İyilik Sözü

35_bGeçenlerde yeni doğum yapmış yakınımı ziyarete gittiğimde konu yakınımın hastanede şahit olduklarına geldi. Yeni bir anne olarak, gördüğü duyarsızlık manzarası onu etkilemişti. Âmâ bir annenin heyecanının ve çocuğunu hissetme telaşının duyarsız bir hemşireye çarpıp nasıl geri döndüğünden bahsetti mesela. Sadece yoğun oldukları için, sadece devlet kurumunda çalışıyor oldukları için, sadece o an kendisine ve anlayışına muhtaç birileri olduğu için böyle bir tavrı gösteriyor olmanın kendilerine böyle bir hak veriyor olması ne kadar üzücü. Ama bir yandan ne kadar üzülsek de bu tavrın bütünsel bir vicdansızlığa işaret etmediğini biliyorum.

Eminim o hemşire de çocuğuna okul seçerken, çocuğunun onurunu incitmeyecek, şiddet göstermeyecek , kendisini anlayacak bir öğretmen arayışında olacaktır. Anlayış testine tabi tutulan öğretmen, doktora gittiğinde insan gibi muamele görmek isteyecektir.

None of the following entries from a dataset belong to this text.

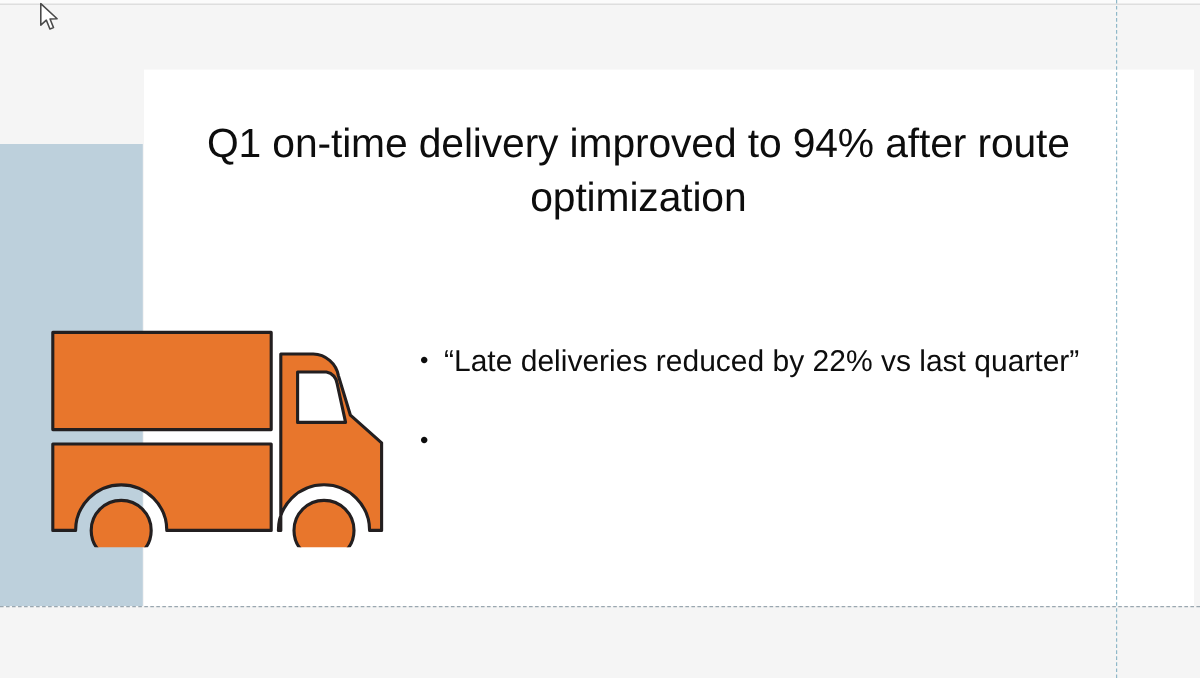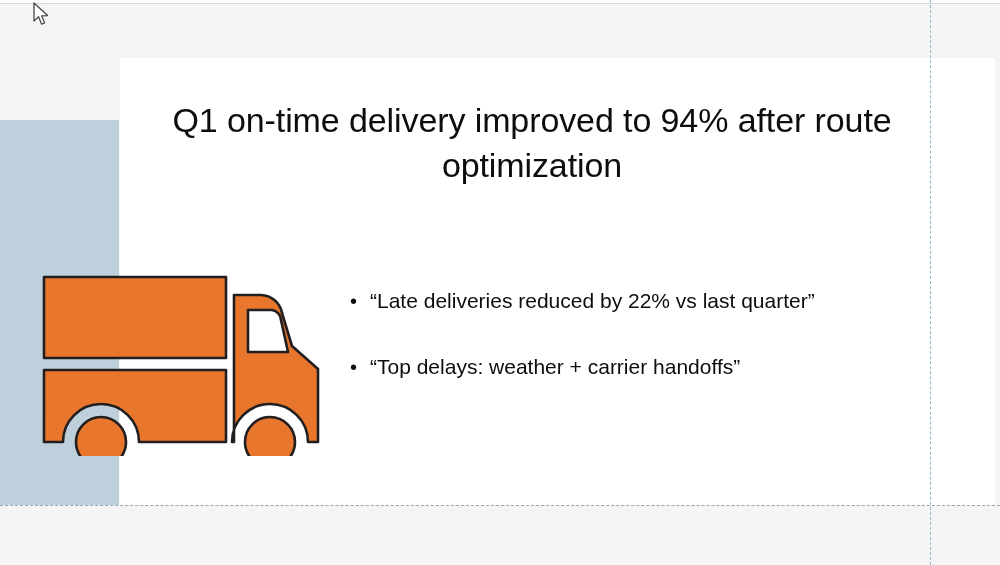--- a/index.html
+++ b/index.html
@@ -104,21 +104,21 @@
   }
   .bullet-dot {
     width: 20px;
     flex: 0 0 20px;
     font-size: 20px;
     line-height: 30px;
     color: #0d0d0d;
     text-align: left;
   }
   .bullet-text {
-    font-size: 21px;
+    font-size: 25px;
     line-height: 30px;
     color: #0d0d0d;
   }
 
   
   .truck {
     position: absolute;
     left: 36px;
     top: 266px;
   }
@@ -150,21 +150,20 @@
 
   <div class="title">Q1 on-time delivery improved to 94% after route optimization</div>
 
   <div class="bullets">
     <div class="bullet-row">
       <span class="bullet-dot">•</span>
       <span class="bullet-text">“Late deliveries reduced by 22% vs last quarter”</span>
     </div>
     <div class="bullet-row">
       <span class="bullet-dot">•</span>
-      <span class="bullet-text">“Top delays: weather + carrier handoffs”</span>
     </div>
   </div>
 
   <div class="truck">
     <svg width="310" height="190" viewBox="0 0 310 190" xmlns="http://www.w3.org/2000/svg">
       <g fill="#E8762C" stroke="#231F20" stroke-width="2.6" stroke-linejoin="round">
 
         <rect x="8" y="11" width="182" height="81"></rect>
 
         <path d="M8,104 H190 V176 H103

Doktor bir mağazaya gittiğinde, kendisine saygınlıkla davranmasını bekleyecektir. Mağaza çalışanı otobüste yer vermeyen gençleri gördükçe, “şimdiki gençler“ diye başlayan cümleler kuracaktır.

Herkes tuttuğu yerden hayatı, iyiliği, kötülüğü, erdemi, ahlakı, vefayı, komşuluğu, evliliği, çocuk terbiyesini yargılamaya, anlamlandırmaya, anlatmaya ve yaşamaya devam ediyor velhasıl.

Bu sebeple sosyal medyaya, insanların kendini ve yaşadıklarını anlatma hallerine bakınca, bu gerçeği ıskaladığımızı düşünüyorum.

Bir yazıdan, bir konuşmadan kendimize pay çıkarmak yerine , o yazının muhatabı özneler arıyoruz etrafımızdan. Evlilik yazısını eşimiz, çocukla ilgili yazıyı çocuğumuzun öğretmeni, dinle ilgili olanı komşumuz okusun istiyoruz.

Oysa kim bir insanın içinde, zalimleşmediyse, iyilik, vefa, hoşgörü, saygı barındırmadığını söyleyebilir ki? Hepimiz hayatın bir yerinde karşılaştığımız, muhatap olduğumuz insanlarla kurduğumuz diyaloglar saygın ve anlaşılır olsun istiyoruz. Benzer duyarsızlıkları biz yaptığımızda hep bir bahanemiz oluyor da, başkaları yaptığında “dünya giderek kötüye giden bir hale bürünüyor” nedense.

Hastayken doktorun, müşteriyken satıcının, evlatken anne babanın, anne babayken evladın, kocayken karının, karıyken kocanın, alt kattayken üst komşunun, üst kattayken alt komşunun, veliyken öğretmenin, öğretmenken velinin, hocayken talebenin, talebeyken hocanın beklediği de hep aynı şey değil mi?

***

Mesele bu sebeple “iyi olmak “ değil, “iyi kalabilmekte” bence. “Ama bana hiç anlayış göstermediler, bana da böyle davranıyorlar” refleksine girmeden, ahlakı, erdemi muhafaza etmekte.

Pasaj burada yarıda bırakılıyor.